[Change detection outputs]
━━━━━━━━

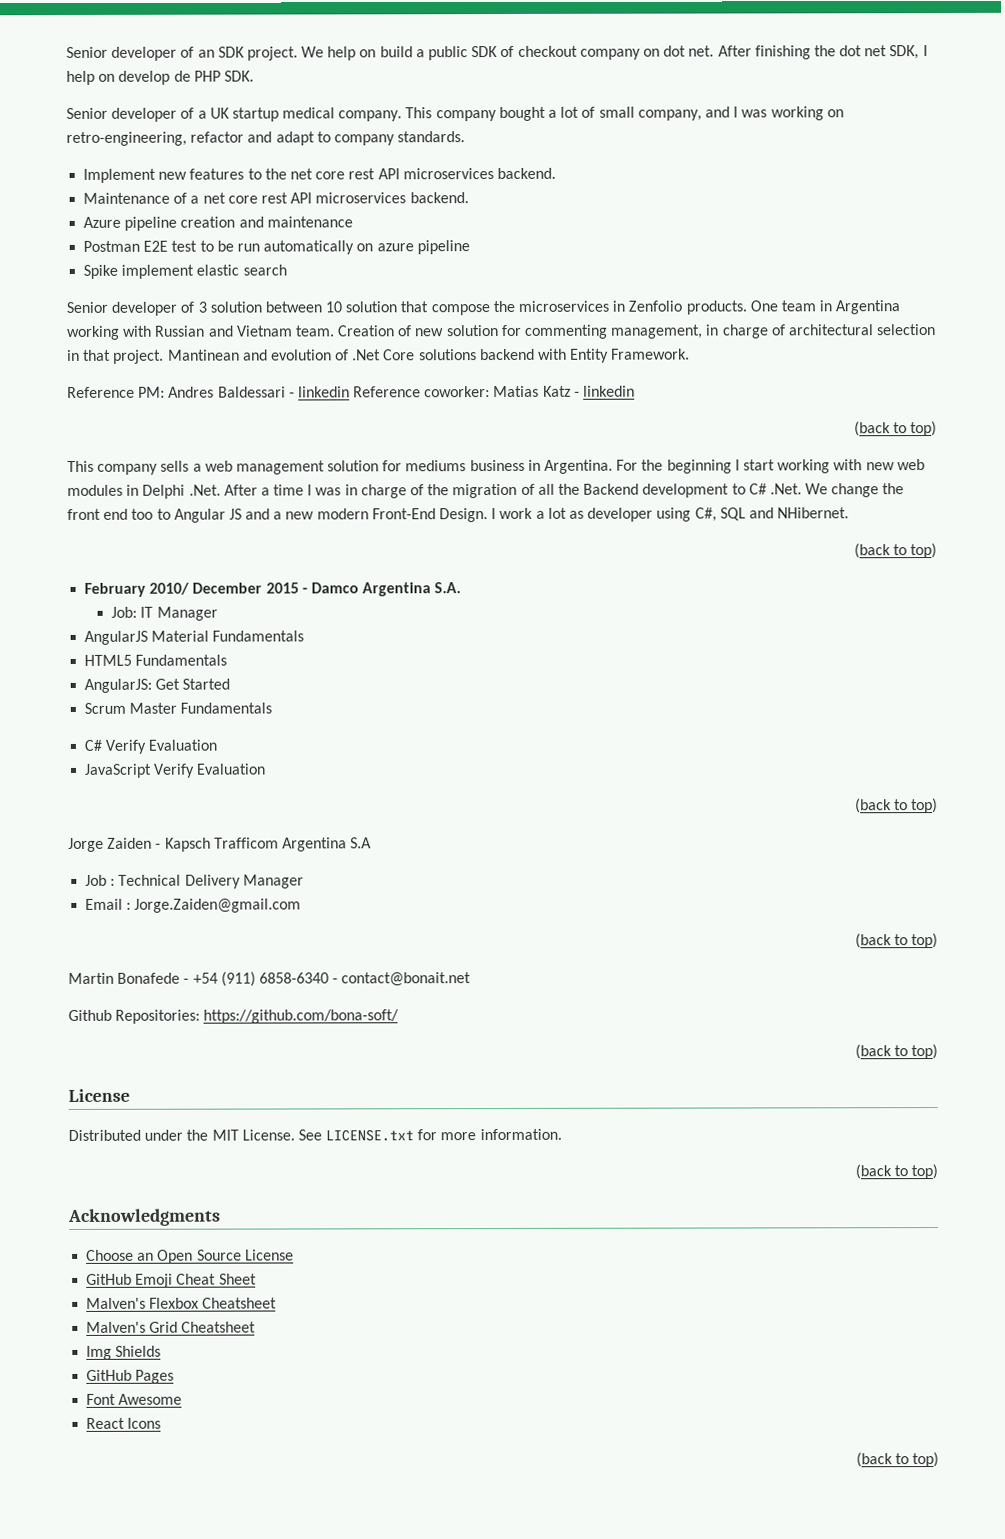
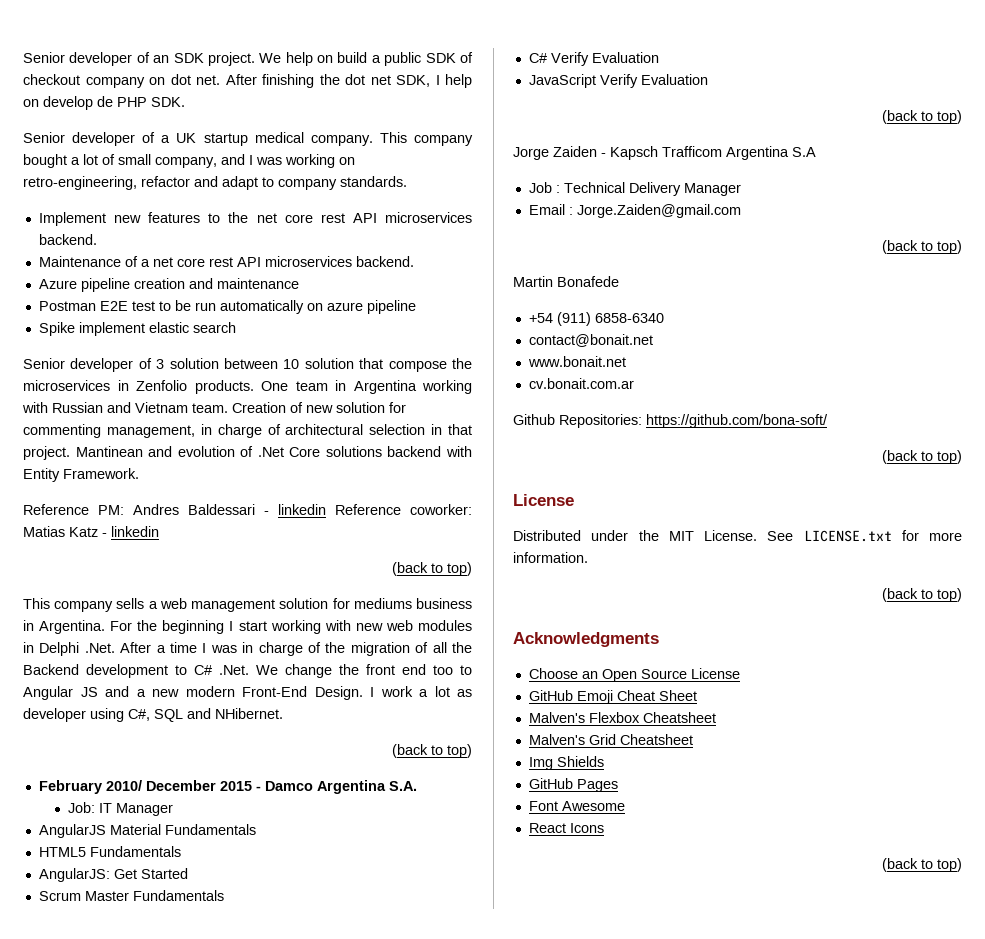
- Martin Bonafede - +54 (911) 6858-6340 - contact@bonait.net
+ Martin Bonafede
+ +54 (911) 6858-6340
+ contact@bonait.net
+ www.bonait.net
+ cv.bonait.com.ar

━━━━━━━━

### Exercise goal
What you return must match the records line for line, with the pictures left out.

### Expected output
- Martin Bonafede - +54 (911) 6858-6340 - contact@bonait.net
+ Martin Bonafede
+ +54 (911) 6858-6340
+ contact@bonait.net
+ www.bonait.net
+ cv.bonait.com.ar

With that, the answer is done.